諏訪地方に伝わる神様
ミシャグジ様」がいらっしゃいます。

日本古来の土着神で
祭事に生贄を供物に求めたとされる神様
です。

また、一子相伝で神事の内容を代々受け継いでいき、
古は子が神事を受け継いだ時点で前任者を殺害し、
外部に秘伝が漏れ無いようにしていた
との伝承もあります。

話を聞いて初めのうちは「荒神様」と
神様の性質が近い
のかなあ?と思いました。

常に供物を求めていたり、御祭りするにあたって
神事を丁重に行うことなど共通点が見られるためです。

そこで神話に関する書物や資料を読んでみましたが、
どうにもはっきりしませんでした。

日本の神話で高天原の天津神から
日本の制定を命じられた大国主は国を安定した状態に導きます。

国津神となった子孫が国の統治権を天に返すよう命じられた時に、
息子の一人が拒みます。

業を煮やした天津神の使いが力比べを行い、
逃げ出した息子を諏訪の地で捉えますが、
息子自体が諏訪の地を治めていたとの記述は見られません。

広い見方をすれば国津神が全国を治めていたのだから、
捕らえて権利を返してもらえば天津神が治めることになるのでは?
とも取れますが、大国主の国創りでは生贄を供物に求めることはありません。

大国主以前の神様にスサノオがいらっしゃいます。

スサノオと生贄・供物を関連付けるなら
ヤマタノオロチが出てきますが、
スサノオは生贄・供物を求めるオロチを退治する側です。

天津神の子孫として全国に広がった国津神と、
日本に古来から存在し大国主の国創りで退治された
土着の神を国津神をわける事があります。

前者が「神格を持った一柱」に対し、
後者は「自然に対する畏怖の念や敬意を神様に見立てて
御祭りする対象とする」違いがあります。

(最初「ミシャグジ様」と「荒神様」が近い性質なのかと
考えたのはこのためです。
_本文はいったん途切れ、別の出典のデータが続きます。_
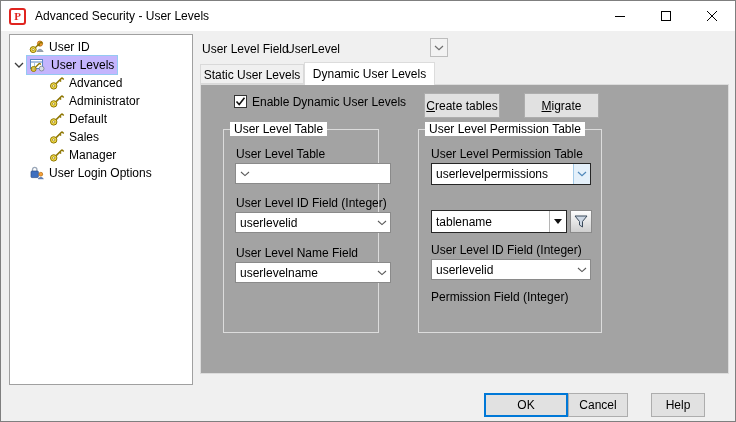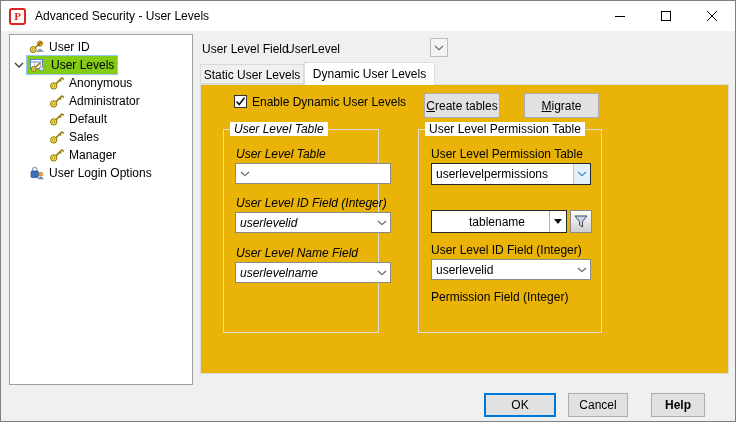--- a/index.html
+++ b/index.html
@@ -18,64 +18,64 @@
     font-family:"Liberation Serif",serif;}
   .tb-title{margin-left:9px;font-size:12px;}
   .tb-btns{margin-left:auto;display:flex;height:100%;}
   .tb-btn{width:46px;height:100%;display:flex;align-items:center;justify-content:center;}
   .tb-btn svg{display:block;}
   
   .tree{position:absolute;left:8px;top:33px;width:184px;height:351px;
     background:#fff;border:1px solid #a0a0a0;}
   .trow{position:absolute;height:18px;display:flex;align-items:flex-start;cursor:default;}
   .tsel{display:inline-flex;align-items:center;gap:4px;padding:1px 3px 1px 2px;}
-  .sel{background:#84cc16;outline:1px solid #95c9f2;gap:6px;}
+  .sel{background:#c4b5fd;outline:1px solid #95c9f2;gap:6px;}
   .chev{position:absolute;left:3px;top:24px;width:12px;height:12px;}
   .ticon{width:16px;height:16px;flex:0 0 16px;}
   .ticon svg{width:16px;height:16px;display:block;}
   
   .ulf-label{position:absolute;left:201px;top:41px;}
   .ulf-value{position:absolute;left:285px;top:41px;}
   .ulf-btn{position:absolute;left:429px;top:37px;width:18px;height:19px;
     background:#f3f3f3;border:1px solid #bdbdbd;display:flex;align-items:center;justify-content:center;}
   
   .tab{position:absolute;text-align:center;cursor:default;}
   .tab-static{left:199px;top:63px;width:104px;height:20px;line-height:20px;
     background:#f0f0f0;border:1px solid #d9d9d9;z-index:1;}
   .tab-dynamic{left:303px;top:61px;width:131px;height:23px;line-height:22px;
     background:#fff;border:1px solid #dcdcdc;border-bottom:none;z-index:3;}
   .page{position:absolute;left:199px;top:83px;width:529px;height:290px;
-    background:#eab308;border:1px solid #dcdcdc;z-index:2;}
+    background:#a3a3a3;border:1px solid #dcdcdc;z-index:2;}
   
   .chk-box{position:absolute;left:33px;top:10px;width:13px;height:13px;
     background:#fff;border:1px solid #333;display:flex;align-items:center;justify-content:center;}
   .chk-label{position:absolute;left:51px;top:10px;}
   
   .btn{position:absolute;background:#e1e1e1;border:1px solid #adadad;
     display:flex;align-items:center;justify-content:center;font-size:12px;cursor:default;}
   .btn-create{left:223px;top:8px;width:76px;height:25px;}
   .btn-migrate{left:323px;top:8px;width:75px;height:25px;}
-  .btn-ok{left:483px;top:392px;width:72px;height:24px;border:2px solid #0078d7;}
+  .btn-ok{left:483px;top:392px;width:84px;height:24px;border:2px solid #0078d7;}
   .btn-cancel{left:567px;top:392px;width:60px;height:24px;}
-  .btn-help{left:650px;top:392px;width:54px;height:24px;font-weight:bold;}
+  .btn-help{left:650px;top:392px;width:54px;height:24px;}
   
   .group{position:absolute;border:1px solid #dcdcdc;}
-  .group1{left:22px;top:44px;width:156px;height:204px;font-style:italic;}
+  .group1{left:22px;top:44px;width:156px;height:204px;}
   .group2{left:217px;top:44px;width:184px;height:204px;}
   .gtitle{position:absolute;top:-8px;left:6px;background:#fff;padding:0 4px;white-space:nowrap;}
   .glabel{position:absolute;left:12px;white-space:nowrap;}
   
   .gcombo{position:absolute;background:#fff;border:1px solid #8a8a8a;
     display:flex;align-items:stretch;}
   .gcombo .txt{flex:1;display:flex;align-items:center;padding-left:4px;
     overflow:hidden;white-space:nowrap;}
   .gcombo .cbtn{width:17px;display:flex;align-items:center;justify-content:center;}
   .gcombo.focused{border-color:#262626;}
   .gcombo.focused .cbtn{background:#e4f0fa;border-left:1px solid #a3cbe9;}
-  .gcombo.dark{border-color:#262626;padding-left:33px;}
+  .gcombo.dark{border-color:#262626;}
   .darr{width:17px;display:flex;align-items:center;justify-content:center;border-left:1px solid #b5b5b5;}
   .tri{width:0;height:0;border-left:4px solid transparent;border-right:4px solid transparent;
     border-top:5px solid #111;}
   .filter-btn{position:absolute;background:linear-gradient(#fdfdfd,#cfcfcf);
     border:1px solid #8a8a8a;display:flex;align-items:center;justify-content:center;}
   u{text-decoration:underline;}
 </style>
 </head>
 <body>
 
@@ -143,21 +143,21 @@
 
     <div class="trow" style="left:37px;top:39px;">
       <span class="tsel">
           <span class="ticon">
         <svg viewBox="0 0 16 16">
           <circle cx="4.7" cy="10.9" r="3.2" fill="#f6df4c" stroke="#8d7500"></circle>
           <circle cx="4.7" cy="10.9" r="1.2" fill="#fff" stroke="#8d7500" stroke-width="0.7"></circle>
           <path d="M7.2 8.6 L13 2.8 M13 2.8 l1.7 1.7 M10.7 5.1 l1.4 1.4" stroke="#8d7500" stroke-width="1.5" fill="none"></path>
         </svg>
           </span>
-        <span>Anonymous</span>
+        <span>Advanced</span>
         </span>
     </div>
 
     <div class="trow" style="left:37px;top:57px;">
       <span class="tsel">
           <span class="ticon">
         <svg viewBox="0 0 16 16">
           <circle cx="4.7" cy="10.9" r="3.2" fill="#f6df4c" stroke="#8d7500"></circle>
           <circle cx="4.7" cy="10.9" r="1.2" fill="#fff" stroke="#8d7500" stroke-width="0.7"></circle>
           <path d="M7.2 8.6 L13 2.8 M13 2.8 l1.7 1.7 M10.7 5.1 l1.4 1.4" stroke="#8d7500" stroke-width="1.5" fill="none"></path>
)

大まかに説明すると西日本では「荒神様」東日本では
「ミシャグジ様」
としているようです。

(道祖神や塞の神のように境界を示す神様と同一視する見方もあります。)

ミシャグジ様」に関する資料を読んでいると
「荒神様」以上に丁寧かつ丁重に非の無いよう、
お仕えする神様なのかなと印象を受けます。

生贄を供物に求めたり、
失礼があると七代先に子孫が途絶える」と言い伝えがあるからです。

北に行くに連れて自然の中で生きていくのはそれだけ厳しいことだ、
と戒めているのかもしれませんね。

私は一度「ミシャグジ様」にお逢いしてみたいですが、
貴方はどうですか?

ただくれぐれも失礼な振る舞いをなさらぬ様、
何せ本職の神主ですら一子相伝で神事の内容を伝えていたとされる神様ですから。